[EXERCISE REQUIREMENTS] Check which lines of the entries that follow hold "text", then give the number of those lines and nothing more.

[Records from a collection]
···

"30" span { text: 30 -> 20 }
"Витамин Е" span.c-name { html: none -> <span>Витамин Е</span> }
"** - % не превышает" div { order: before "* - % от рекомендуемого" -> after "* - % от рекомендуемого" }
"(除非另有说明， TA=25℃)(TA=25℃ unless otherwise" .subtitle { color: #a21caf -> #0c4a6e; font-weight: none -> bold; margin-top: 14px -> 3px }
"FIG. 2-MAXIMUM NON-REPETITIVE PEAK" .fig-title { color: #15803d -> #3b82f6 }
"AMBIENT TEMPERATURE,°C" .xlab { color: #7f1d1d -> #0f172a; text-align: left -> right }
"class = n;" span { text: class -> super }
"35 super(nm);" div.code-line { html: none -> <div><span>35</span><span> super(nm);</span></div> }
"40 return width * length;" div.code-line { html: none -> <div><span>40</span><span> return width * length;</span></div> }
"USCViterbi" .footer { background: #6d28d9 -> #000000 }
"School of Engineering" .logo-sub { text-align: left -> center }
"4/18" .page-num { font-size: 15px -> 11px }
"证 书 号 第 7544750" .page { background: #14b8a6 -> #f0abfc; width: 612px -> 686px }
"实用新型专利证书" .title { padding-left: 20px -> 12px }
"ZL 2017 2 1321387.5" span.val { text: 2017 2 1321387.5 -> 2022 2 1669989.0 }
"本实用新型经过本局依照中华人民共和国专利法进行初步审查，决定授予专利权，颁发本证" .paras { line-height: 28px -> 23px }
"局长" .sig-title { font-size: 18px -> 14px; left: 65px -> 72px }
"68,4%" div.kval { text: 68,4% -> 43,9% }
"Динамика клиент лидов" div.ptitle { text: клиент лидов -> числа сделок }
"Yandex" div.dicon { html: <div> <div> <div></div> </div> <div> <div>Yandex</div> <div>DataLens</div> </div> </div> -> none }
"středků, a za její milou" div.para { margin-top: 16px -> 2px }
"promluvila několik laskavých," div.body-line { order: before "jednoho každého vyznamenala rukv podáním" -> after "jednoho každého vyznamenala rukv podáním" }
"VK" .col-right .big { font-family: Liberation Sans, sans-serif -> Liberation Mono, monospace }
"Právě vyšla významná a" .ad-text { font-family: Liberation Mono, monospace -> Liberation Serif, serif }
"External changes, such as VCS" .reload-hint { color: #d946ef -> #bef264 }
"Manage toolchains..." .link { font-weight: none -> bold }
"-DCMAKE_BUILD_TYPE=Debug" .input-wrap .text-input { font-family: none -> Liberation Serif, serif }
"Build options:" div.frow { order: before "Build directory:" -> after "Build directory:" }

···

[EXERCISE RESULT] 9